字下げは、全角スペースでも良いですし、ルーラーで字下げ設定を行っても良いです。セリフの段落(行頭がカッコの場合)は、字下げをしないなどのルールもありますので、字下げ設定をスタイルに設定するのはお勧めできないかもしれません。

字下げ設定方法その1

2文字以上入力した段落の行頭で全角スペースを入力する。です。ルーラーで確認できますが、全角スペースは入力されず、字下げ設定が行われます。

字下げ設定方法その2

リボンの「段落」グループの右下のボタンを選択し、「段落」設定ダイアログで以下の設定をします。
最初の行:字下げ
幅:1文字

ノンブル(ページ番号)の設定

電子書籍はリーダーがページ番号を表示するため不要ですが、印刷所へ出す場合を想定して「ヘッダー」に「ページ番号」を追加します。
一般的な設定として、奇数ページに「ページ番号(左寄せ)」、偶数ページに「ページ番号(右寄せ)」の構成とします。

  1. ヘッダーの編集モードと奇数・偶数ページ別指定
    ヘッダーの編集モードは、リボンの「挿入」タブの「ヘッダー」を選択します。

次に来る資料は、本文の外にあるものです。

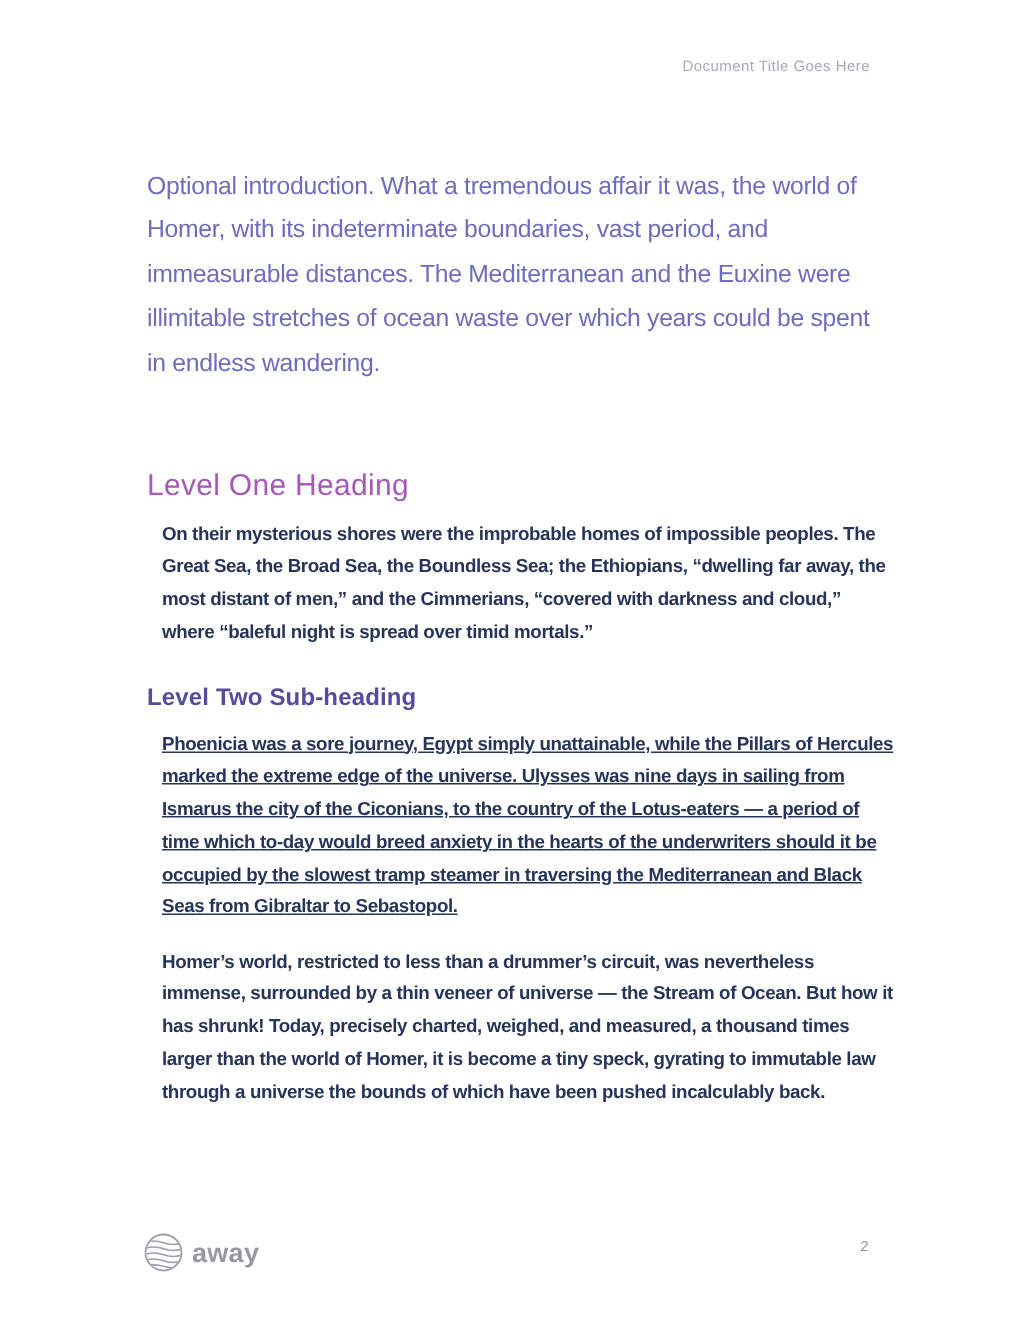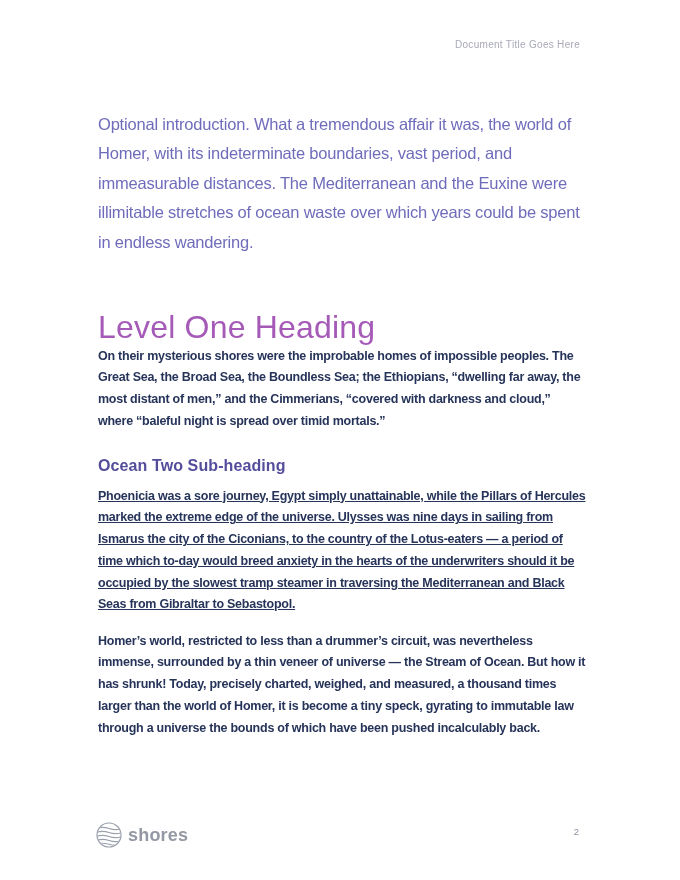"Level One Heading" .h1 { font-size: 32px -> 20px; top: 288px -> 300px }
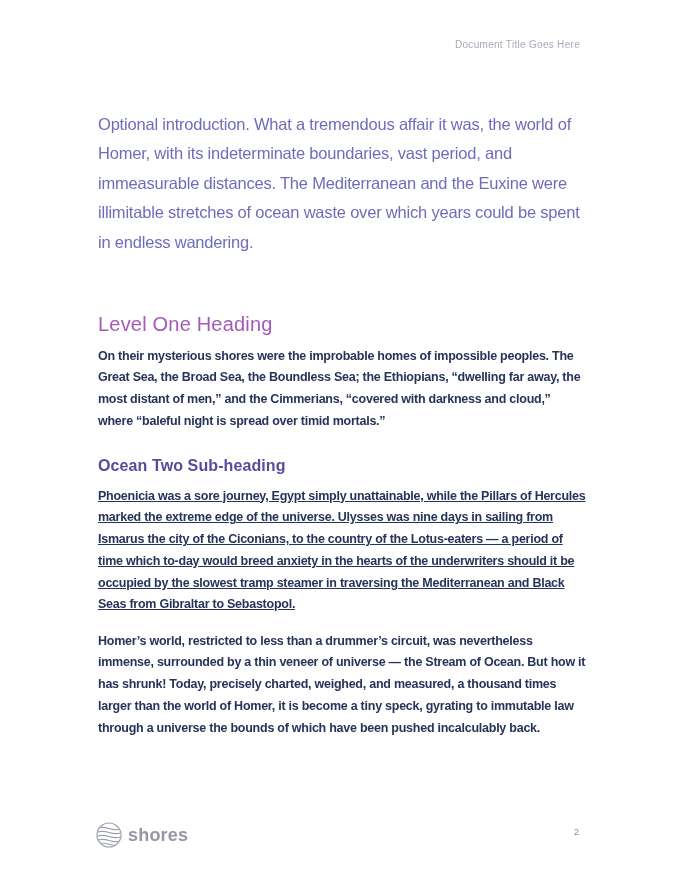"On their mysterious shores were" .body-par { left: 98px -> 108px }
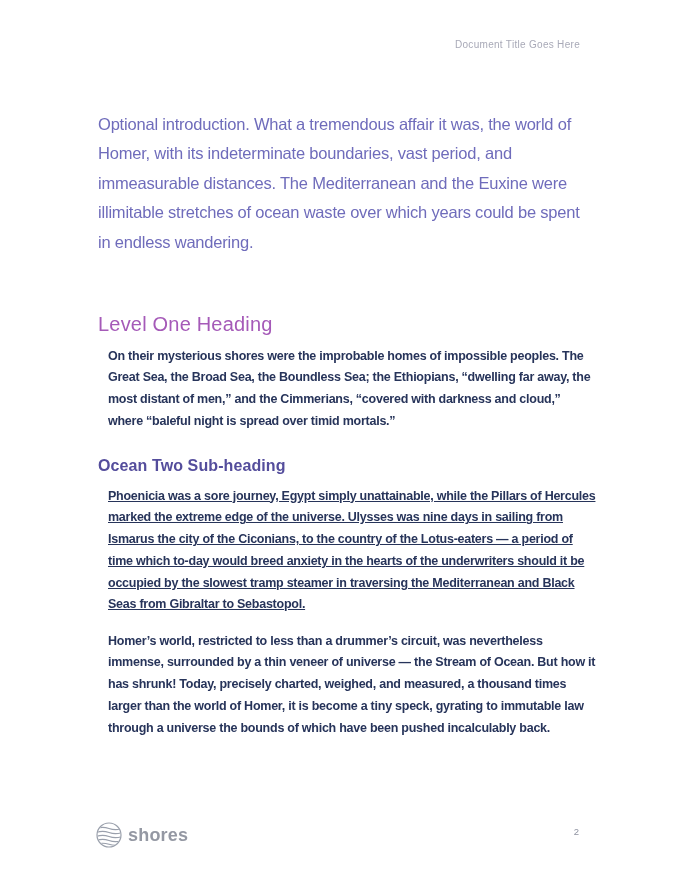"Ocean Two Sub-heading" h2.h2 { text: Ocean -> Level }
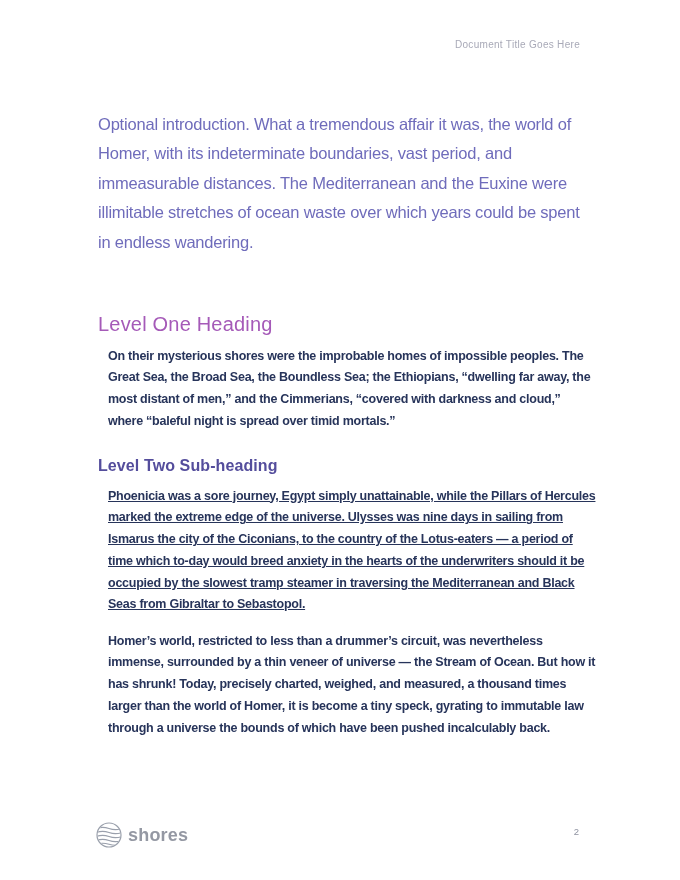"shores" span.brand { text: shores -> away }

展開されたメニューで「ヘッダーの編集」を選択。
    リボンが変化して「デザイン」に切り替わるので、「奇数/偶数ページ別所定」にチェックをします。
    編集画面のヘッダーにカーソルが移動し、「奇数ページのヘッダー」もしくは「偶数ページのヘッダー」が表示されます。
    リボンの「ページ番号」から「現在の位置」から「番号のみ」を選択する。
    ヘッダー内にページ番号が追加されているはずです。
  2. 偶数ページのヘッダー設定
    奇数ページと同様にページ番号を追加して、右寄せにします。

用紙の設定

小説ですので、用紙の設定を「縦」にします。

ここでは、紙のサイズや余白の設定などは説明しませんが、もし印刷に出す場合は、印刷所の指定にしたがって下さい。それで、印刷に出せる状態にできます。電子書籍にするだけでしたら、用紙サイズや余白は無視してもOKです。作業しやすい設定にしてください。